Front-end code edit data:
= = = =
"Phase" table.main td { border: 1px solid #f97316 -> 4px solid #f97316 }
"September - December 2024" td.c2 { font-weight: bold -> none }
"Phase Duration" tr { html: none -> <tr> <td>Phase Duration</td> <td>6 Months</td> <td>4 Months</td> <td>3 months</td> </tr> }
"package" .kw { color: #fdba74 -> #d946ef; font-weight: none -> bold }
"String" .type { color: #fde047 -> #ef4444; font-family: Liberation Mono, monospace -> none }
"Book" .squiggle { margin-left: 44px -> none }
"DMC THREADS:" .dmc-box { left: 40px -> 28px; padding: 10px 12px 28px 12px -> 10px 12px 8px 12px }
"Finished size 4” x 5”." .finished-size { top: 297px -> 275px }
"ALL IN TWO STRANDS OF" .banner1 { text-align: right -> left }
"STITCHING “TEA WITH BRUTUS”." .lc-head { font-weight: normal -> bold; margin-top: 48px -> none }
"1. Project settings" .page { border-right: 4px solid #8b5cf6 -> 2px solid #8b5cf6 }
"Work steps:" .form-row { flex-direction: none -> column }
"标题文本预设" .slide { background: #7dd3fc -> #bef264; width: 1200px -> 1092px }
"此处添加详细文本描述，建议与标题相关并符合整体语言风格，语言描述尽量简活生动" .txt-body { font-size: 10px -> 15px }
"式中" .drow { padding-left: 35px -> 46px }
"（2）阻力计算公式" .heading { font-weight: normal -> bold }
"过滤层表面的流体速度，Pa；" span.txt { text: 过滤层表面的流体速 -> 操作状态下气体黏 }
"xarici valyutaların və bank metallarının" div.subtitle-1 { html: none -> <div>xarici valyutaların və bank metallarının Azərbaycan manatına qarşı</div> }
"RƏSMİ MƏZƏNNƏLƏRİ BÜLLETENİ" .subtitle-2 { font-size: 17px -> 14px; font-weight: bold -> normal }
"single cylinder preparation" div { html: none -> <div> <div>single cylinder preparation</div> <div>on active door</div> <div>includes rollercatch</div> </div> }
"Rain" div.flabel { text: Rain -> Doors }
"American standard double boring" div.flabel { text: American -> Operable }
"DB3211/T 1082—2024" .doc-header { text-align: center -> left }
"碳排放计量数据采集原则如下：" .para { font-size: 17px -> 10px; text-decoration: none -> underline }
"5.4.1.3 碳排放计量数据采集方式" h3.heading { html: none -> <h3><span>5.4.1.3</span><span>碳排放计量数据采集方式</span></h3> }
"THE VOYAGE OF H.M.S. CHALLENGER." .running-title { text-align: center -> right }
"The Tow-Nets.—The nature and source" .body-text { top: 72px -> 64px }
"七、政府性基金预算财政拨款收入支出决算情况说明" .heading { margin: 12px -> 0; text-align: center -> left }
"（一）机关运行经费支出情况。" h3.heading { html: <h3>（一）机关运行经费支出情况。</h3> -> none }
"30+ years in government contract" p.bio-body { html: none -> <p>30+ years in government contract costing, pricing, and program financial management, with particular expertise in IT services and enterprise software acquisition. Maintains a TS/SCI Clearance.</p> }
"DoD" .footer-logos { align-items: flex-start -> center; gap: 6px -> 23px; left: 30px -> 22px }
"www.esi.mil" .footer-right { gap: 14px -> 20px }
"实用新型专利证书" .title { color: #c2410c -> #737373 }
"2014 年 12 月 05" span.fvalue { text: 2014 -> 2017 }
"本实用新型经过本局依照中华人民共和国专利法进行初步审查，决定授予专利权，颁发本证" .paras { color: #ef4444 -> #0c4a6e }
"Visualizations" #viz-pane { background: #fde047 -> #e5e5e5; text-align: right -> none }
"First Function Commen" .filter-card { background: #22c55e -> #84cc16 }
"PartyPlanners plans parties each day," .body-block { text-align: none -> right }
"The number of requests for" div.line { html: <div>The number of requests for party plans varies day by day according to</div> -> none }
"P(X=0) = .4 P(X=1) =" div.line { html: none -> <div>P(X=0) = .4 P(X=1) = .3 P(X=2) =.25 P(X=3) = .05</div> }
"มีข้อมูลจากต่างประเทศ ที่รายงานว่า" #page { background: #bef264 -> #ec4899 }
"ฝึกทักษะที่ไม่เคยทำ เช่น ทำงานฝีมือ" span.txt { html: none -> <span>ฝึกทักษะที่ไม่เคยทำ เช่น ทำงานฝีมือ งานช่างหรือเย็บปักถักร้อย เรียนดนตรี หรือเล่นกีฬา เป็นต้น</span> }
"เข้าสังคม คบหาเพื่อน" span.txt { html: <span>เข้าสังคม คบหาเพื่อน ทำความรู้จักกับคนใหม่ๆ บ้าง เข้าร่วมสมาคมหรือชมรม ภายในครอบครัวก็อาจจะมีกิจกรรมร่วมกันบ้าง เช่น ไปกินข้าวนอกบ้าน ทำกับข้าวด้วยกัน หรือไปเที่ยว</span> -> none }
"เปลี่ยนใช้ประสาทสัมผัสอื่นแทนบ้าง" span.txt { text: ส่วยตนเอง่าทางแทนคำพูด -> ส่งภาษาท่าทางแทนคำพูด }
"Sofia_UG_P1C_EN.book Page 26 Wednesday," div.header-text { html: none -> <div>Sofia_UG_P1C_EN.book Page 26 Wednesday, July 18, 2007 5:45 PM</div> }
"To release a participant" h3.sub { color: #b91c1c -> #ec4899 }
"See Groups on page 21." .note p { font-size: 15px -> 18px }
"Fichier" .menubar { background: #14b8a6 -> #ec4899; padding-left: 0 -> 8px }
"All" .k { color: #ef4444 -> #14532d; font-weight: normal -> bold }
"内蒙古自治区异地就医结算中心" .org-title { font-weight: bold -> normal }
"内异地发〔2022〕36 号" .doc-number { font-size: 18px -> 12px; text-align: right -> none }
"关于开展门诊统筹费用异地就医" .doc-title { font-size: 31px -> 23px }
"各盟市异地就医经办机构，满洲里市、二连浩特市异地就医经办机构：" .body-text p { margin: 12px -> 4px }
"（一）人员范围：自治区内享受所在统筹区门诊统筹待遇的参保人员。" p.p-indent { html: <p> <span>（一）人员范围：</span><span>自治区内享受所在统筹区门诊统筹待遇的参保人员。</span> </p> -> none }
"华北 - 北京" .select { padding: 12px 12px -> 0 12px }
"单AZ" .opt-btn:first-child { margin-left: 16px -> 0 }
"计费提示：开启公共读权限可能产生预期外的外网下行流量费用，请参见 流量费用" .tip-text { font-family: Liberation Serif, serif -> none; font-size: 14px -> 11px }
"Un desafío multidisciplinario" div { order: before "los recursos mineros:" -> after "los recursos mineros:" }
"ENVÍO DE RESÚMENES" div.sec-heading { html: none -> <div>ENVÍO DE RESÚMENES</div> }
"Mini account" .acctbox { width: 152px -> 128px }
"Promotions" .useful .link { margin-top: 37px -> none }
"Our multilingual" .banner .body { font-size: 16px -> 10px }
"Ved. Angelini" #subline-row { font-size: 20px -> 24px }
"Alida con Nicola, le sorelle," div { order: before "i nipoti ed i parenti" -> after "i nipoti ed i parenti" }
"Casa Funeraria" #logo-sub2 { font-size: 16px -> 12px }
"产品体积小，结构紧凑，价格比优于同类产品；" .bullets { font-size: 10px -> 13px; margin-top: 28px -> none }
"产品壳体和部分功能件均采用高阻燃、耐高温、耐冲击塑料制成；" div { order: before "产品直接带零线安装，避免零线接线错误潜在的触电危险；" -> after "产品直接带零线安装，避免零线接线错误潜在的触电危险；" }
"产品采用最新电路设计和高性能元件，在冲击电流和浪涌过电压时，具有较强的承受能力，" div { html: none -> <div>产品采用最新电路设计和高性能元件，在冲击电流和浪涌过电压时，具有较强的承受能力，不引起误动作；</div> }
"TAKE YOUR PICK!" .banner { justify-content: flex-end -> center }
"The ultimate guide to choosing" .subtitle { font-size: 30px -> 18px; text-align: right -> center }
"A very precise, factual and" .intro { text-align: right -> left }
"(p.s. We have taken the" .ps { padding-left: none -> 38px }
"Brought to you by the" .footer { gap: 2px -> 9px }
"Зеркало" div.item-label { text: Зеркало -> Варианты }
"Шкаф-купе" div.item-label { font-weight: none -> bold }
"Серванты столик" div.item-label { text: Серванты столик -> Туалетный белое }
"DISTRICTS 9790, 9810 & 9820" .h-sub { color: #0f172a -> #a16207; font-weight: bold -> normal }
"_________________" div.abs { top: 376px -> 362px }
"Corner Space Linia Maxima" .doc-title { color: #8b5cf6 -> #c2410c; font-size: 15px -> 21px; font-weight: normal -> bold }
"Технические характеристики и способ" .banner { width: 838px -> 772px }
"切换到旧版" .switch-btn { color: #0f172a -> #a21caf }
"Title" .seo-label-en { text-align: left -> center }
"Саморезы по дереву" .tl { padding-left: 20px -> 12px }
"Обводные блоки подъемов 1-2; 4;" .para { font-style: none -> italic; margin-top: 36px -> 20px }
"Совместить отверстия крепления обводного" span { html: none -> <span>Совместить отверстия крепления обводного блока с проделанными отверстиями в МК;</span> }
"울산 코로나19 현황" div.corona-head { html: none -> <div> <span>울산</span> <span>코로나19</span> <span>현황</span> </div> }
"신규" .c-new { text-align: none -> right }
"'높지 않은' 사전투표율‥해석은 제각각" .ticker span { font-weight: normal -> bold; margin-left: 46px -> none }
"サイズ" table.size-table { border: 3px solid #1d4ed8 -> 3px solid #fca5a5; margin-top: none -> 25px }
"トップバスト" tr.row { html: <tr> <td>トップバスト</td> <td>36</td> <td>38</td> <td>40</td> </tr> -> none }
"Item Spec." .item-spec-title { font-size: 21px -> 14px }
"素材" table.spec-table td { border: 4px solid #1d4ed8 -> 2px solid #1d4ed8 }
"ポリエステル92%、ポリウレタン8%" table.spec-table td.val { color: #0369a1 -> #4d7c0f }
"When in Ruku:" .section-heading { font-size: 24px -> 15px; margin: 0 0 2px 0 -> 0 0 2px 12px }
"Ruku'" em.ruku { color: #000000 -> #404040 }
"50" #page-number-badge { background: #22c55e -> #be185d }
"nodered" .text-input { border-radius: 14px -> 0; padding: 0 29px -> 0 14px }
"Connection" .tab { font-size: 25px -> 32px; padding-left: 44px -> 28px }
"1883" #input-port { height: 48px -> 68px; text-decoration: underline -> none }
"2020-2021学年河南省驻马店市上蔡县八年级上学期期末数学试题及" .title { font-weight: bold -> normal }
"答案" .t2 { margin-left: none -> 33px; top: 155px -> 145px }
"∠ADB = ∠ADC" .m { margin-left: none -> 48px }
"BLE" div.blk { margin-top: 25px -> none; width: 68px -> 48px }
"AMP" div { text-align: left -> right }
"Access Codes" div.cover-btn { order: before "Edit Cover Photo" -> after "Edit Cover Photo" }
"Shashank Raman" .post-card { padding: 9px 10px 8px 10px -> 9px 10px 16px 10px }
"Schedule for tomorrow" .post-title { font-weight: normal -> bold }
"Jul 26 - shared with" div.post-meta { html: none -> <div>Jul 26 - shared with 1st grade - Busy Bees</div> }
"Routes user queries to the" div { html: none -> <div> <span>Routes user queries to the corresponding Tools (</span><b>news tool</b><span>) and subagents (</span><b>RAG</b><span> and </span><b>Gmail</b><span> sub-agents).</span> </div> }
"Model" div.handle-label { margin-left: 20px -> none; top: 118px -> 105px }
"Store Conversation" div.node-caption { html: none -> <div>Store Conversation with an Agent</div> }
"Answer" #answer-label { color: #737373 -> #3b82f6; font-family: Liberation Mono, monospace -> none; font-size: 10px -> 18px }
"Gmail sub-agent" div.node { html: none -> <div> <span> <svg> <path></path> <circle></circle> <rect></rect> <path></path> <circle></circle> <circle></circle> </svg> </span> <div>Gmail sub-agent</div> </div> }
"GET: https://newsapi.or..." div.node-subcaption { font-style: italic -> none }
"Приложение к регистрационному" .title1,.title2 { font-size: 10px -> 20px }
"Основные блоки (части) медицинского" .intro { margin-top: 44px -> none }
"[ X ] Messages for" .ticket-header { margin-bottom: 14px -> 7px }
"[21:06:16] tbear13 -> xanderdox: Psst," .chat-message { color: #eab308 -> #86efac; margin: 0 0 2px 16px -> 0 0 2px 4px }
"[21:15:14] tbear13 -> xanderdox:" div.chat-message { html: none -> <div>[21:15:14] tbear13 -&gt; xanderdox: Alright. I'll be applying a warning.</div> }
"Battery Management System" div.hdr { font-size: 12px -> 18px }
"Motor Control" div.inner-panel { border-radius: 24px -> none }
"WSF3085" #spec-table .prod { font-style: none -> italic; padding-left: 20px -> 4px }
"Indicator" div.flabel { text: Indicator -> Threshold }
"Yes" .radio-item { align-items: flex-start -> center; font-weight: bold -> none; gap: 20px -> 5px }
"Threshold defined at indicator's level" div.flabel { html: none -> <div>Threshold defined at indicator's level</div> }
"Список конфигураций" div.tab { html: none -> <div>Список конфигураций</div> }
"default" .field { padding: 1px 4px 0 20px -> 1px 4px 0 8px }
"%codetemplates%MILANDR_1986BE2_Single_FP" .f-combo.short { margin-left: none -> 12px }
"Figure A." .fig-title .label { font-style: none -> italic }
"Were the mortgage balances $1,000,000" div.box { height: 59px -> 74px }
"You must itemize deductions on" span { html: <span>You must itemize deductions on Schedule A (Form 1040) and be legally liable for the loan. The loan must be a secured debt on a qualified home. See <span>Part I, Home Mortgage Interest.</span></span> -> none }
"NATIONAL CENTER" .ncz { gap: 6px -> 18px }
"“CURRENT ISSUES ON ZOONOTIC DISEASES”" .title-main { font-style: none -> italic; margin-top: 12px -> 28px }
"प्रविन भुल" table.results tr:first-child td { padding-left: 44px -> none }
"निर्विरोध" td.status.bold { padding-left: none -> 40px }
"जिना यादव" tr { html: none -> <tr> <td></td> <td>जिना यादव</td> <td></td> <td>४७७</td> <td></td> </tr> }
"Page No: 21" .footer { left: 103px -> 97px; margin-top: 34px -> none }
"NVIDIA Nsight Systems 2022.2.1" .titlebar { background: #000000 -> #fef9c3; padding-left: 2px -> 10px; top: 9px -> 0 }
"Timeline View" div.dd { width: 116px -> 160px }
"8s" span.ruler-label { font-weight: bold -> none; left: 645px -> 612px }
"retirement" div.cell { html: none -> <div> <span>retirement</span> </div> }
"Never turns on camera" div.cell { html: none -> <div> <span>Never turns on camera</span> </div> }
= = = =
• [Exercise goal]:
Starting at the line that contains "none -> 12px", copy each line through the last one in the records, exactly, and output nothing else.

• [Your solution]:
"%codetemplates%MILANDR_1986BE2_Single_FP" .f-combo.short { margin-left: none -> 12px }
"Figure A." .fig-title .label { font-style: none -> italic }
"Were the mortgage balances $1,000,000" div.box { height: 59px -> 74px }
"You must itemize deductions on" span { html: <span>You must itemize deductions on Schedule A (Form 1040) and be legally liable for the loan. The loan must be a secured debt on a qualified home. See <span>Part I, Home Mortgage Interest.</span></span> -> none }
"NATIONAL CENTER" .ncz { gap: 6px -> 18px }
"“CURRENT ISSUES ON ZOONOTIC DISEASES”" .title-main { font-style: none -> italic; margin-top: 12px -> 28px }
"प्रविन भुल" table.results tr:first-child td { padding-left: 44px -> none }
"निर्विरोध" td.status.bold { padding-left: none -> 40px }
"जिना यादव" tr { html: none -> <tr> <td></td> <td>जिना यादव</td> <td></td> <td>४७७</td> <td></td> </tr> }
"Page No: 21" .footer { left: 103px -> 97px; margin-top: 34px -> none }
"NVIDIA Nsight Systems 2022.2.1" .titlebar { background: #000000 -> #fef9c3; padding-left: 2px -> 10px; top: 9px -> 0 }
"Timeline View" div.dd { width: 116px -> 160px }
"8s" span.ruler-label { font-weight: bold -> none; left: 645px -> 612px }
"retirement" div.cell { html: none -> <div> <span>retirement</span> </div> }
"Never turns on camera" div.cell { html: none -> <div> <span>Never turns on camera</span> </div> }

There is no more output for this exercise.